I think 2100€ net (social minimum is about 1300€) should give you a reasonable life, just not all the perks. Rental housing is cheaper if you live in the suburbs and kids can go to school for free (if you accept Dutch language tuition). Buying a cheap apartment might also be an option as property is low priced and still interest paid is tax deductible
My (limited) experience would suggest cost of food would be similar to Minneapolis if you go to local supermarkets.
Finding a job in Holland is not easy these days, but I would say that in a year from now things would be much better shape. Also in some disciplines you don't have to speak Dutch. Around Eindhoven there are quite a number or design and technology centers that don't care about language. 
.


----------



## scarton (Apr 15, 2013)

Rad! I've looked at store websites to see weekly ads and food prices seem reasonable (lidl? I think that was one of the markets that popped up on google maps when I was searching for nearby amenities on a couple of houses I liked). I noticed that prices really drop once you get away from the city center, which is fine for me because I prefer the small town lifestyle with more freedom for the kids. And I'm married to an eternal student so I'm used to not having any of the extras...ha! 

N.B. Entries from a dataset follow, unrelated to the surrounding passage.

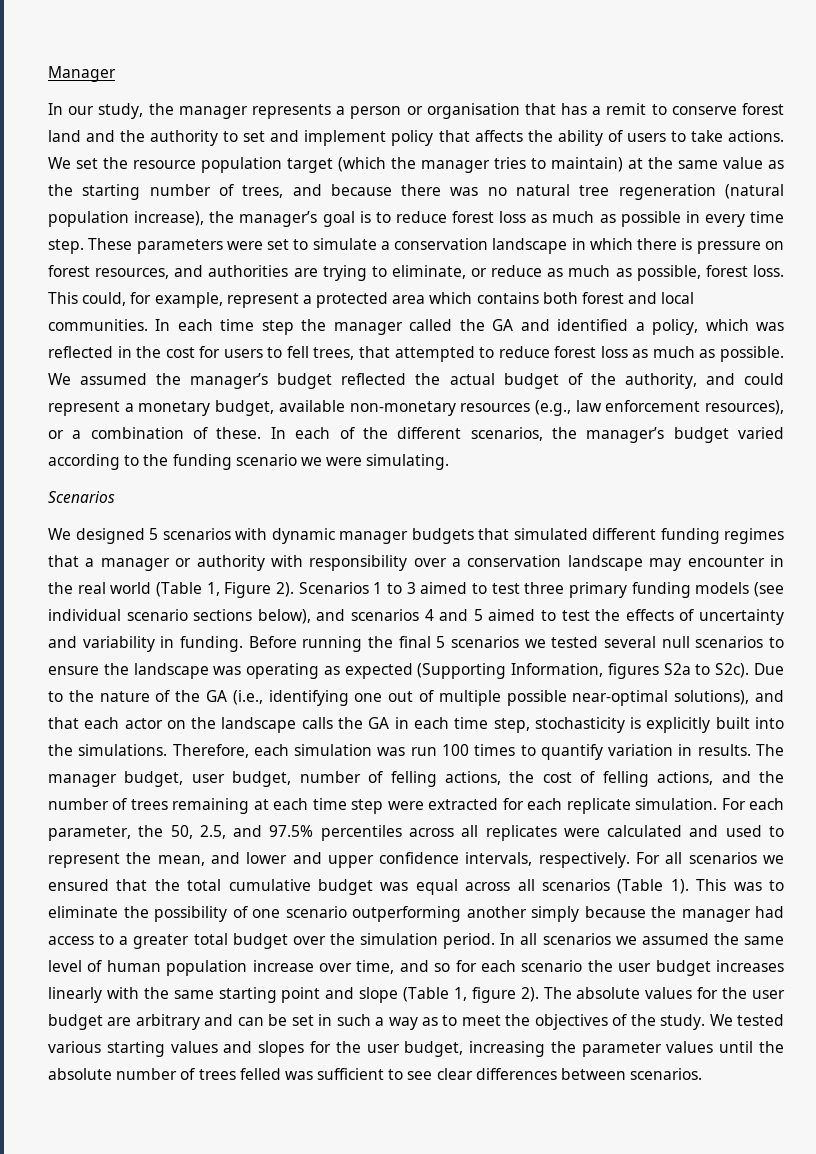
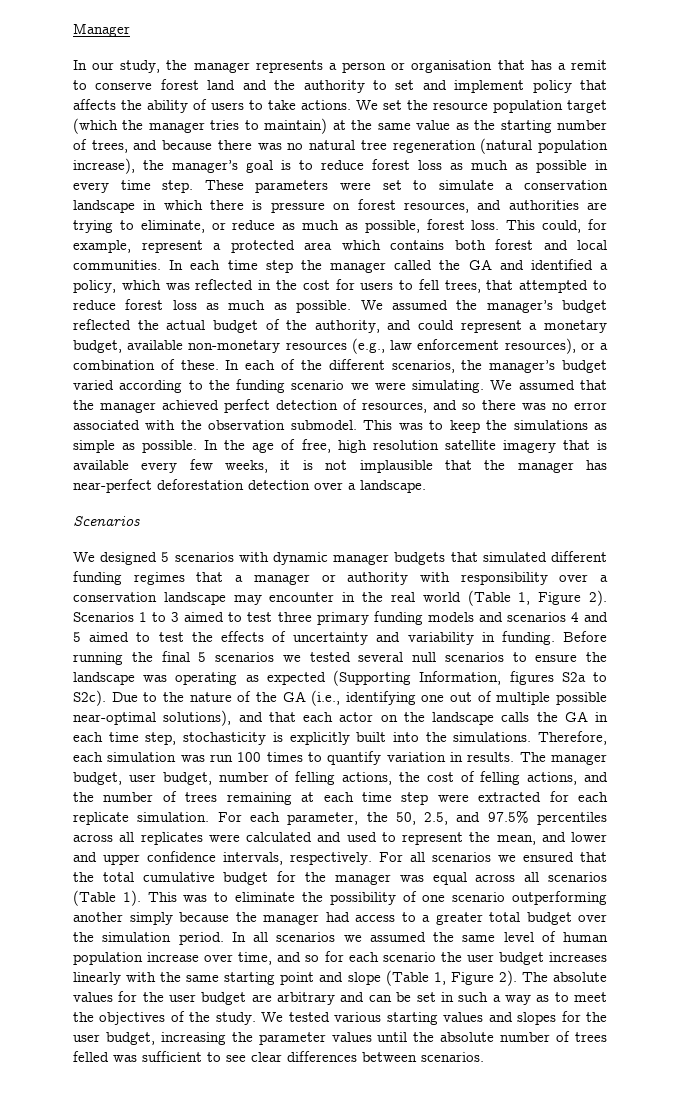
+ We assumed that the manager achieved perfect detection of resources, and so there was no error associated with the observation submodel. This was to keep the simulations as simple as possible. In the age of free, high resolution satellite imagery that is available every few weeks, it is not implausible that the manager has near-perfect deforestation detection over a landscape.
- Scenarios 1 to 3 aimed to test three primary funding models (see individual scenario sections below), and scenarios 4 and 5 aimed to test the effects of uncertainty and variability in funding.
+ Scenarios 1 to 3 aimed to test three primary funding models and scenarios 4 and 5 aimed to test the effects of uncertainty and variability in funding.
- For all scenarios we ensured that the total cumulative budget was equal across all scenarios (Table 1).
+ For all scenarios we ensured that the total cumulative budget for the manager was equal across all scenarios (Table 1).
- In all scenarios we assumed the same level of human population increase over time, and so for each scenario the user budget increases linearly with the same starting point and slope (Table 1, figure 2).
+ In all scenarios we assumed the same level of human population increase over time, and so for each scenario the user budget increases linearly with the same starting point and slope (Table 1, Figure 2).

I'm totally down with the kids going to Dutch speaking schools, I think that's part of the experience. I don't want to try to maintain an American life in another country; that would just be setting me up for a lot of headache.

Thanks for your reply, it confirms what I thought. But just to put a wrench in things, I was just told this morning that the woman in charge of the program may want him in the Sydney Australia department. Sigh. I haven't even started looking at Sydney.


----------



## cschrd2 (Oct 31, 2011)

If you follow adds its cheaper then US, but be careful especially fruit and vegetables are not cheap, but if you follow growth season its ok.
Good luck!


----------



## Gioppino (Aug 25, 2012)

Assuming it's € 2100 gross, depending on what insurance you're going to choose, the net income won't be more than 1600 or 1700 euro per month. I don't find it realistic. You'll probably regret in after a while.

A term of comparison: I'm a single guy and was living in shared accommodation for a net income of € 1300 a month. I don't drink and don't smoke and that money was barely enough.


----------



## gbv (Apr 30, 2013)

Regarding shipping, go for transport by boat.. It will take maybe three months but it is a lot cheaper!


----------